◆ Data records ◆
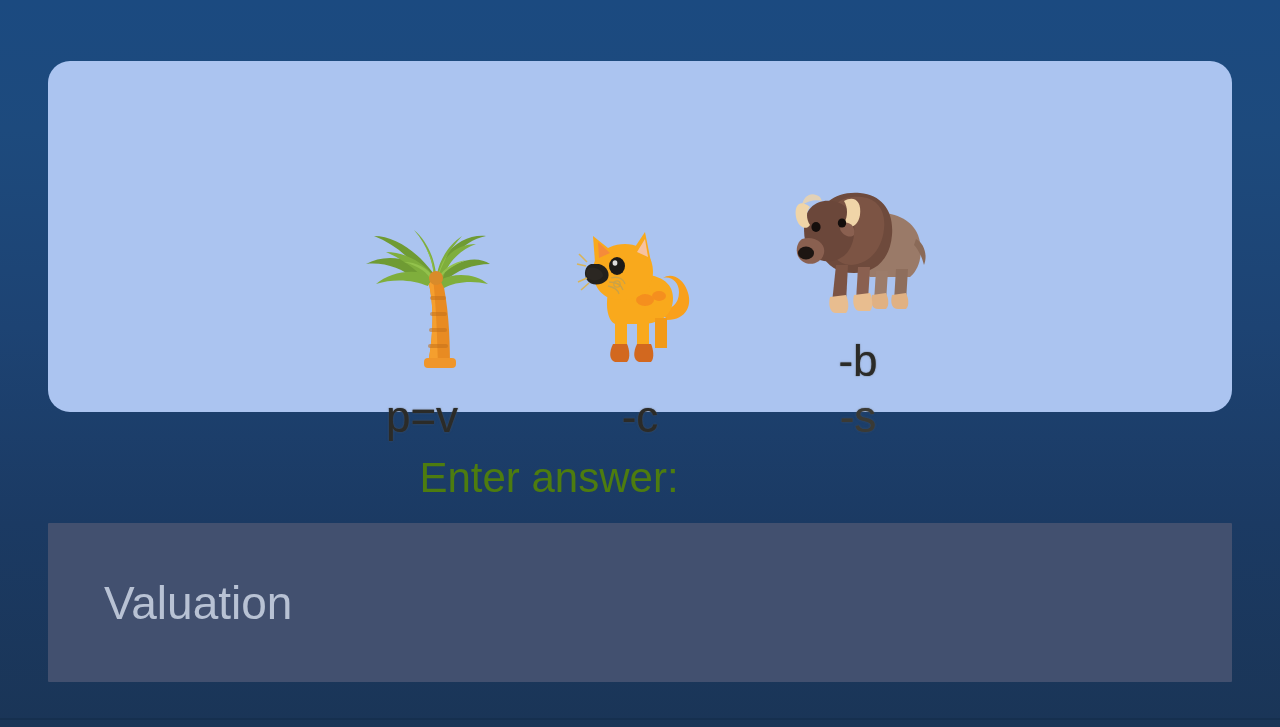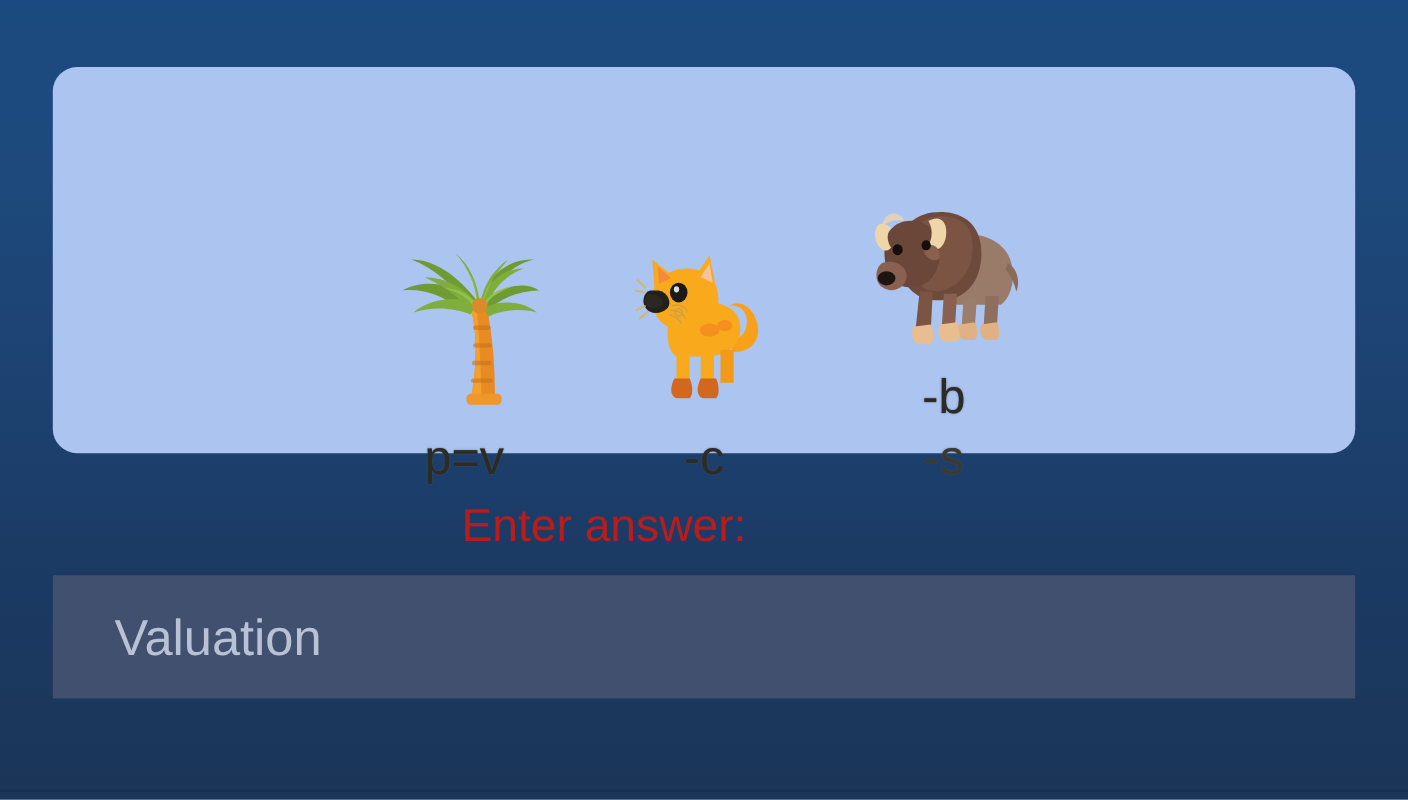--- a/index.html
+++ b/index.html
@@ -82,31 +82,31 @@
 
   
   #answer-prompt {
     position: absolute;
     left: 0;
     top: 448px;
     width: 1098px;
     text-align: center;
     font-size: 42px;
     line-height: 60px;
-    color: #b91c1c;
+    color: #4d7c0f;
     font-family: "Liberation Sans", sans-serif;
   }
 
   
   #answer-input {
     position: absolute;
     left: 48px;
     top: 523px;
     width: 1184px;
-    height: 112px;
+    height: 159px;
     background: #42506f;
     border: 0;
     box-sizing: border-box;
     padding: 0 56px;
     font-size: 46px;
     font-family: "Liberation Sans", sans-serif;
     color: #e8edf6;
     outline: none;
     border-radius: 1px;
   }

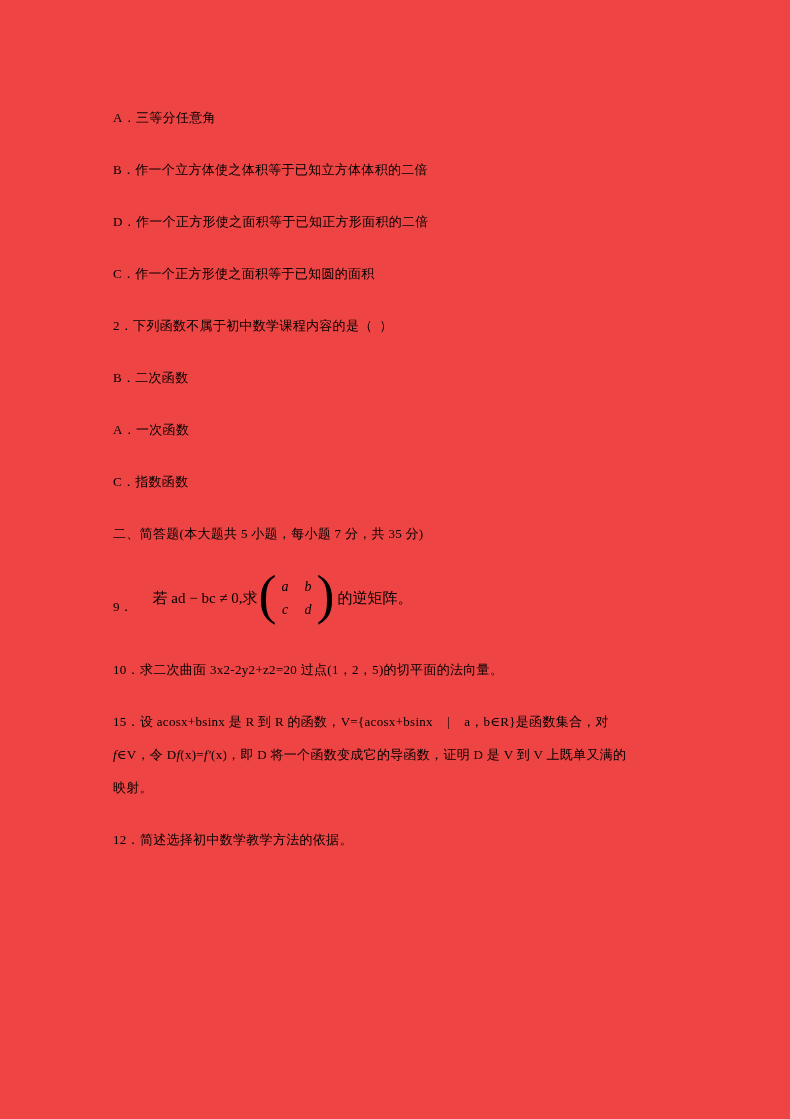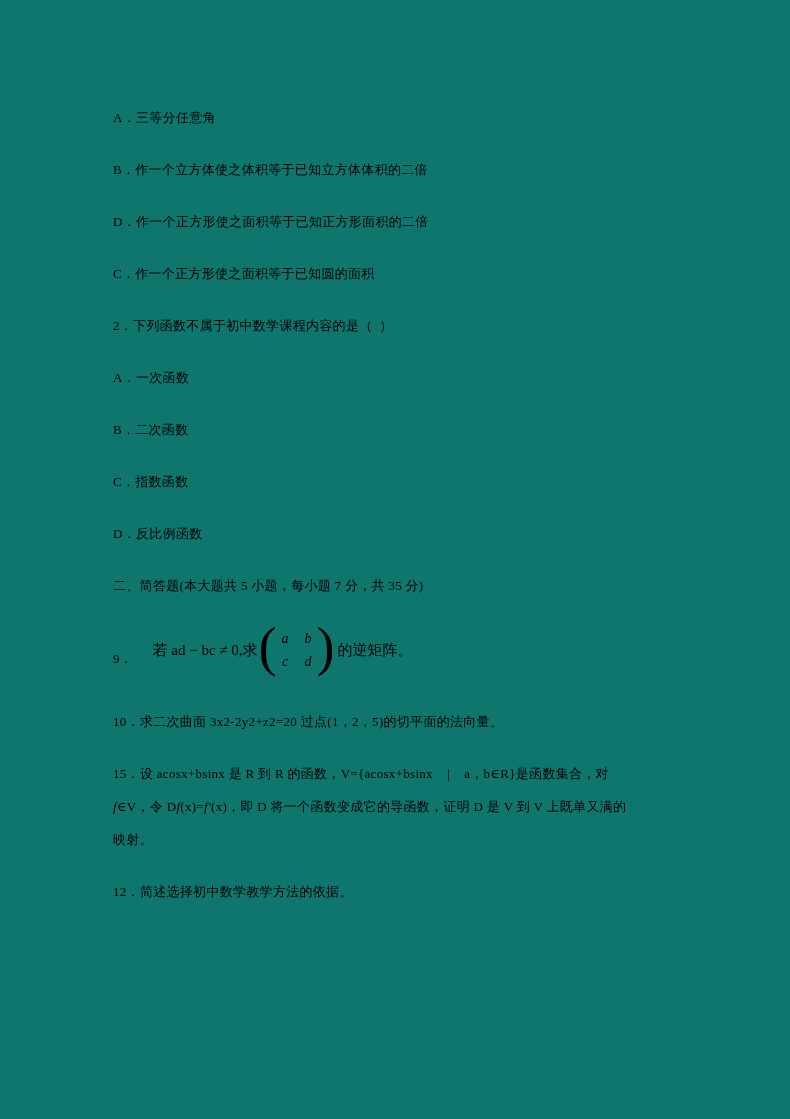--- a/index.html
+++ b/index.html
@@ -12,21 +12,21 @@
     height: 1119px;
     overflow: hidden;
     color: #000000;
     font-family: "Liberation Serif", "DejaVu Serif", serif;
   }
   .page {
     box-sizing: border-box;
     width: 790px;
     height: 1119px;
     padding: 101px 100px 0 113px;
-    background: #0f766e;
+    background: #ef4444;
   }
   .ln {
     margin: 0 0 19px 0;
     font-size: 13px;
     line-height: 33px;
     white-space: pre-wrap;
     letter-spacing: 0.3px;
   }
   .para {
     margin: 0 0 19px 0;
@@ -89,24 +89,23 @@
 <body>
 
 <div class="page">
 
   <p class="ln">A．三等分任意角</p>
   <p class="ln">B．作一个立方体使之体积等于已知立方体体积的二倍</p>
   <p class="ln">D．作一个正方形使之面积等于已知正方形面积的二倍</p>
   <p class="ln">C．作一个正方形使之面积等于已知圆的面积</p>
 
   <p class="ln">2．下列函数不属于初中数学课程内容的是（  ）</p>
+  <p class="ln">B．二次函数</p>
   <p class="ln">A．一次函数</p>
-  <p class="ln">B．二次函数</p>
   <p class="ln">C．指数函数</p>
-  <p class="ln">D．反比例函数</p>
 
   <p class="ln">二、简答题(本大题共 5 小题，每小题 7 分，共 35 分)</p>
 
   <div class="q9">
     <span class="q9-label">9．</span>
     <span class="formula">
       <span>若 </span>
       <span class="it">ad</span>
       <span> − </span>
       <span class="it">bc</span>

◆ What is needed ◆
Some lines above hold the word "background". Copy all of them.

◆ Solution for this task ◆
     background: #42506f;
-    background: #0f766e;
+    background: #ef4444;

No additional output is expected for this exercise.